LONDON — As India takes its seat on the U.N. Security Council as the new nonpermanent member after nearly a two-decade hiatus, its latest move vis-a-vis Iran has signaled New Delhi’s desire to be viewed as a responsible rising power and a potential permanent member of the Security Council.
The Reserve Bank of India has declared that oil payments to Iran can no longer be settled using the Asian Clearing Union mechanism — a system run by the central banks of nine countries, including India and Iran. This was a bold move as India imports 12 million barrels of crude oil every month from Iran with Iran accounting for 12 percent of India’s supplies. As the two countries try to find ways to solve this problem permanently, India will be paying for Iranian crude oil through a German bank based in Hamburg as an interim measure.

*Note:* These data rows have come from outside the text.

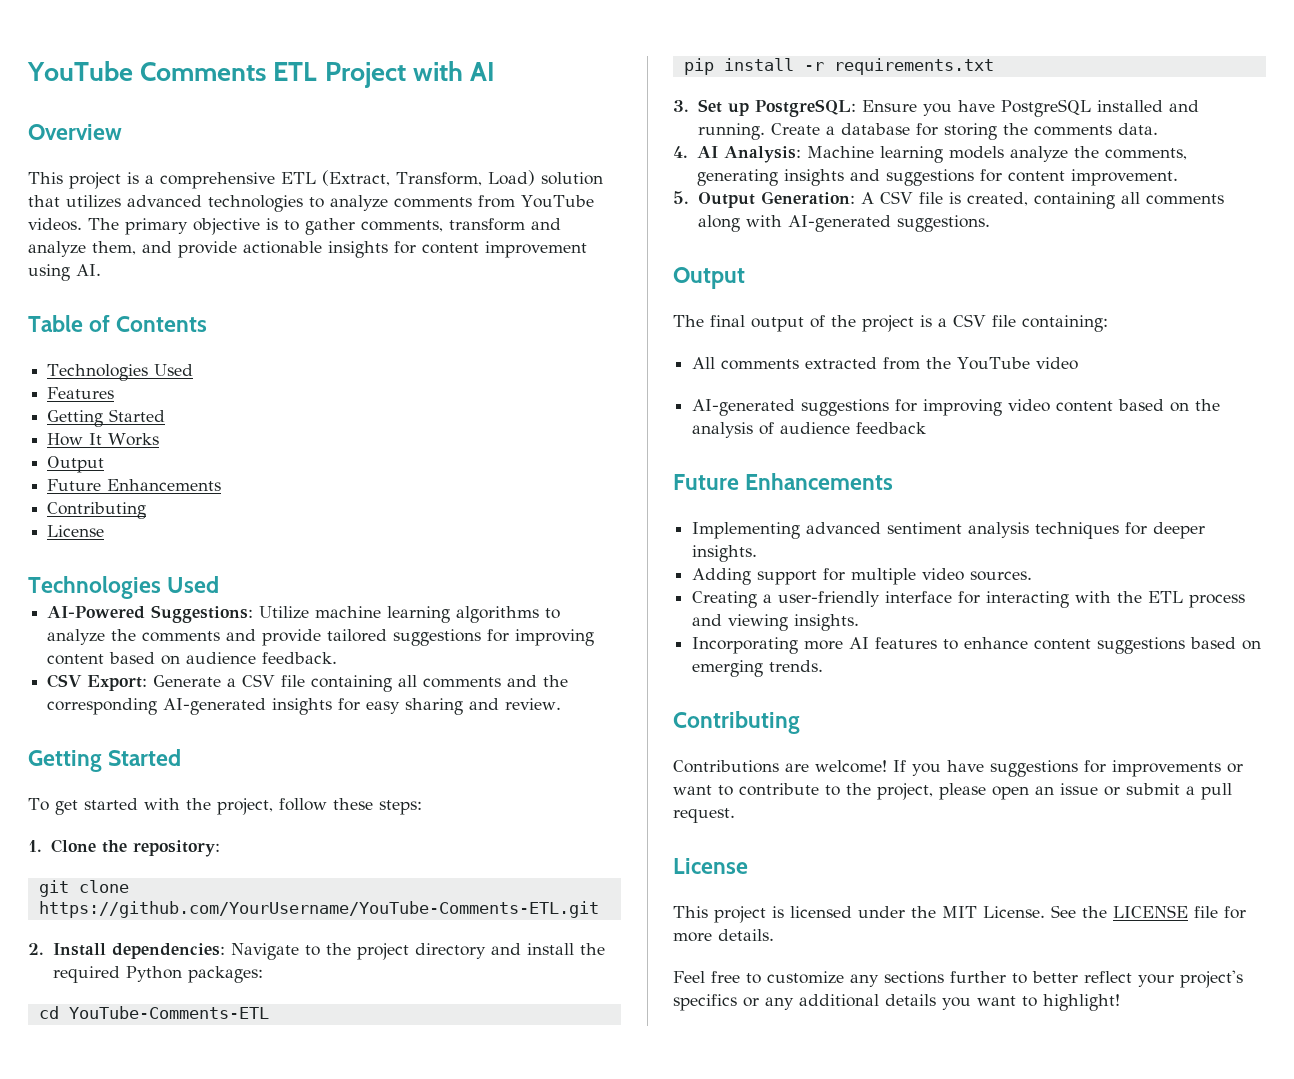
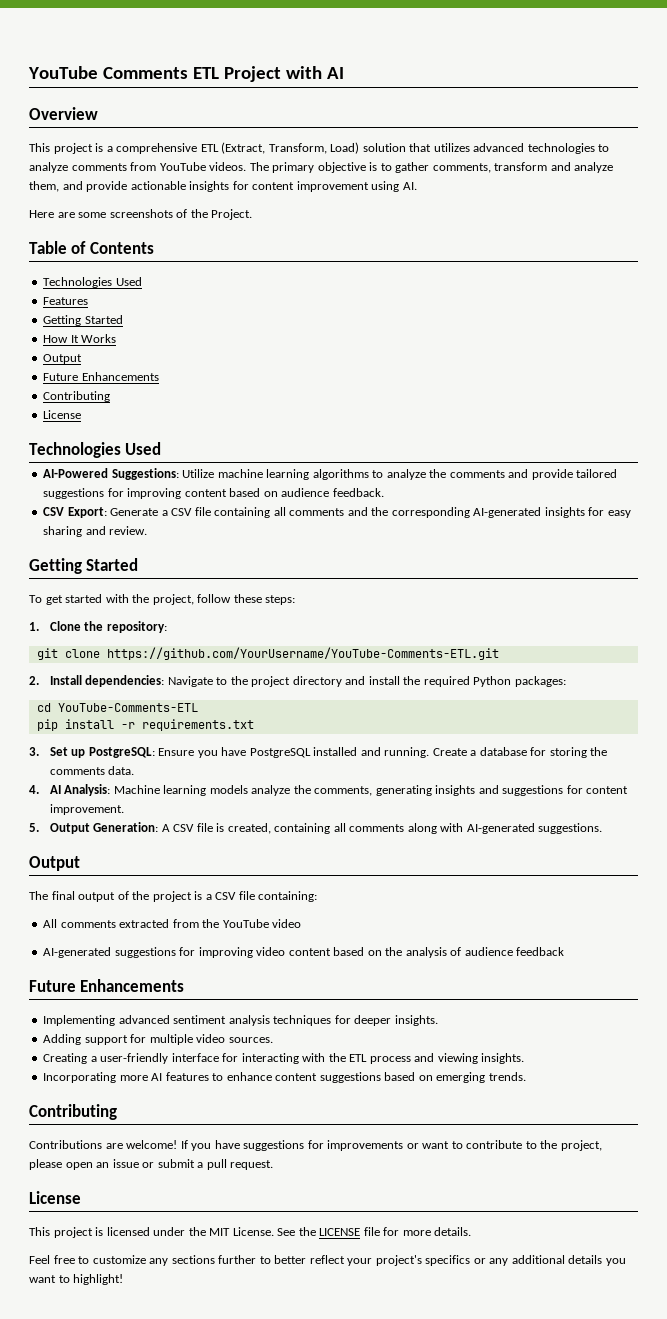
+ Here are some screenshots of the Project.

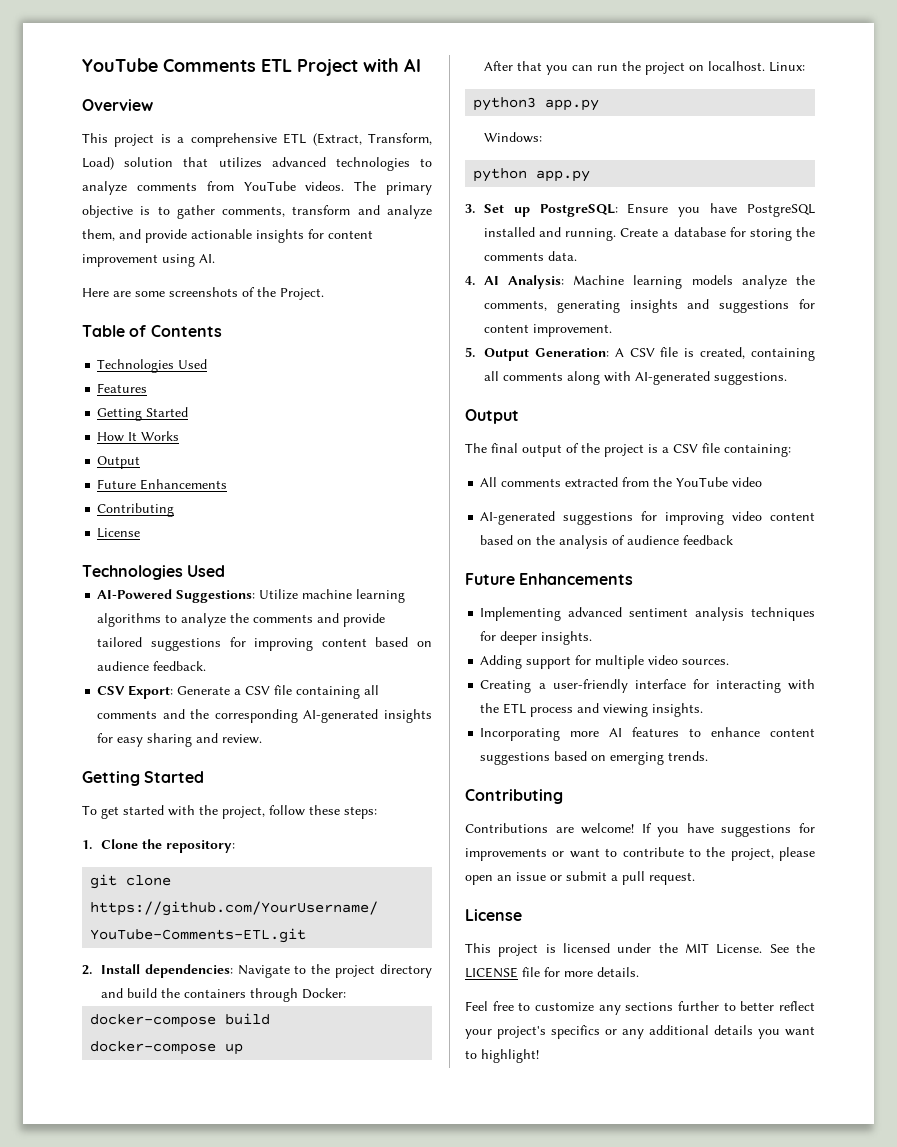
- 2. Install dependencies: Navigate to the project directory and install the required Python packages:
- cd YouTube-Comments-ETL
- pip install -r requirements.txt
+ 2. Install dependencies: Navigate to the project directory and build the containers through Docker:
+ docker-compose build
+ docker-compose up
+ After that you can run the project on localhost. Linux:
+ python3 app.py
+ Windows:
+ python app.py

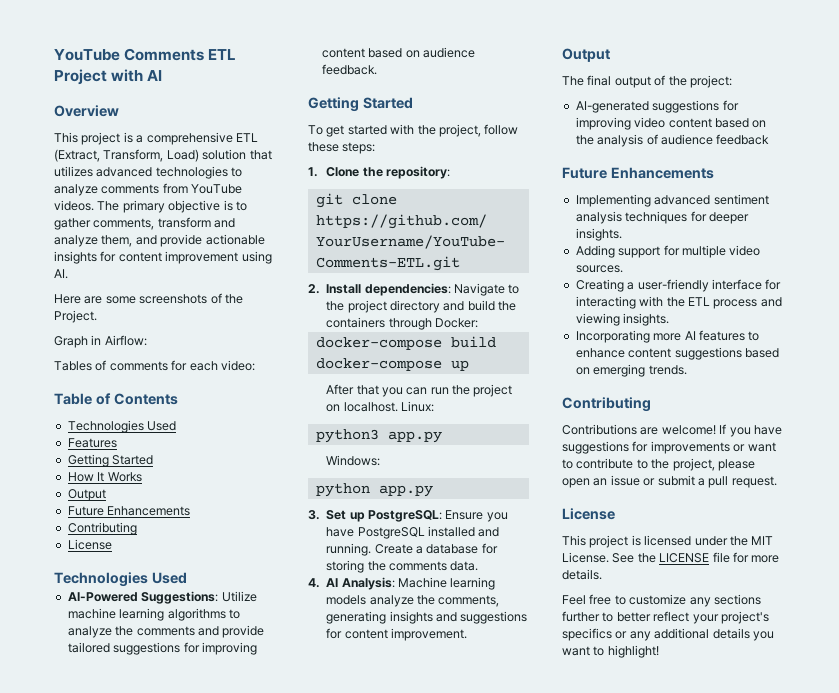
+ Graph in Airflow:
+ Tables of comments for each video:
- CSV Export: Generate a CSV file containing all comments and the corresponding AI-generated insights for easy sharing and review.
- 5. Output Generation: A CSV file is created, containing all comments along with AI-generated suggestions.
- The final output of the project is a CSV file containing:
- All comments extracted from the YouTube video
+ The final output of the project:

It was Iran that had asked India to use the ACU so as to avoid being targeted by U.S. sanctions. The ACU mechanism made it difficult for third countries to trace transactions and that ambiguity has troubled Washington for some time. The U.S. has complained that the transactions lacked transparency, allowing payments to be made to Iranian companies controlled by groups banned under the sanctions regime. The U.S. was quick to support India’s decisions, suggesting that the RBI “has made the right decision to carefully scrutinize and reduce its financial dealings with the Central Bank of Iran.”
The U.S. has long wanted India to scale down its dealings with Iran. But India continues to view Iran as an important regional player, especially in the context of the evolving security situation in Afghanistan where Iran is seen as a potential bulwark against growing Pakistani influence. Notwithstanding this convergence on Iran, recent months have seen a significant cooling in Delhi-Tehran ties. Iranian Supreme leader, Ali Khamenei has described Kashmir as a “besieged” region of the world. He has been speaking of Kashmir in the same breath as Pakistan and Afghanistan and asked the Islamic community to assist in the “struggle” against “aggressions” of the “Zionist regime.” When Khamenei’s diatribe was repeated in November, India made its displeasure known by issuing a demarche and as a first, abstained from voting on a U.N. resolution condemning the state of human rights in Iran.

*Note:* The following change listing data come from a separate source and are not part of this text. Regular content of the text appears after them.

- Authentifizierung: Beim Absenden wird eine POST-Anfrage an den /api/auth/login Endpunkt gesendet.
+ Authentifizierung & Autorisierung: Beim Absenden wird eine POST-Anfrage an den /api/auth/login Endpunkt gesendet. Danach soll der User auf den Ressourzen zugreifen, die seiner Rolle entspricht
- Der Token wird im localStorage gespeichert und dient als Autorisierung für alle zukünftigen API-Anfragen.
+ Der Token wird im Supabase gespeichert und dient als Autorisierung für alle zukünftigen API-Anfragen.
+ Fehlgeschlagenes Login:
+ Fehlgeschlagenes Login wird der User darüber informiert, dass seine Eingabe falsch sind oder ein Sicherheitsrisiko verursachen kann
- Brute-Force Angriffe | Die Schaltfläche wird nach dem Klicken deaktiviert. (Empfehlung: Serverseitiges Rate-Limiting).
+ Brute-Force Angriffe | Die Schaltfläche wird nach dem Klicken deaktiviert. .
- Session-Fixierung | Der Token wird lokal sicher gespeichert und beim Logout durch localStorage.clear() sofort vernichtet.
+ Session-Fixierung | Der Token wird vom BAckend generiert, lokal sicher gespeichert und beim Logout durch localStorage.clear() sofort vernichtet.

The pace of economic and trade cooperation between Delhi and Tehran has slackened. Recent attempts by the two to insulate their oil trade from Western sanctions have not been very productive. Indian oil imports from Iran have declined this year in light of the Reliance Industries ceasing to use crude oil from the Persian Gulf State, even abandoning its plans to invest in an oil refinery in Iran. Those companies that have invested more than $20 million in Iran find it hard to deal with the Western corporate sector given their sanctions regime.
The Iran-Pakistan-India (IPI) project has not moved while the Turkmenistan- Afghanistan-Pakistan-India (TAPI) project has recently got the green light. After 15 years of negotiations, the four states signed the TAPI pipeline deal in December though it remains unclear how quickly the project can move forward.
India has continued to affirm its commitment to enforce all sanctions against Iran as mandated by the Security Council since 2006 when the first set of sanctions were imposed even though, like Beijing and Moscow, it has argued that such sanctions not hurt the ordinary populace of Iran. India and Iran have long held significantly different perceptions of the global nuclear order. Iran was not supportive of the Indian nuclear tests in 1998 and backed the U.N. Security Council Resolution that asked India and Pakistan to cap their nuclear capabilities by signing the NPT and the CTBT. Iran repeatedly has called for a universal acceptance of the NPT, much to India’s discomfiture. Though Iran has claimed that this was directed at Israel, the implications of such a move are also far-reaching for India. The conclusion of U.S.-India nuclear deal saw Iran warning that the pact had endangered the NPT and would trigger new “crises” for the international community.
The crucial regional issue where India and Iran need each other is the evolving security situation in Afghanistan. America’s Af-Pak policy has caused consternation in Delhi and Tehran.
Iran is worried about the potential major role of leaders of the almost exclusively Sunni Taliban in an emerging Afghanistan. Both New Delhi and Tehran are unlikely to accept a political dispensation in Kabul that serves as a springboard for the projection of Pakistani military’s interests. But that can happen only if Iran is also interested in stabilizing Afghanistan. If Tehran’s interests are primarily driven by its desire to see America’s withdrawal then New Delhi will be forced to rethink its approach toward Iran.
New Delhi’s outreach to Tehran will remain circumscribed by the internal power struggle within Iran, growing tensions between Iran and its Arab neighbors and Iran’s continued defiance of the global nuclear order.
Harsh V. Pant teaches at King’s College London.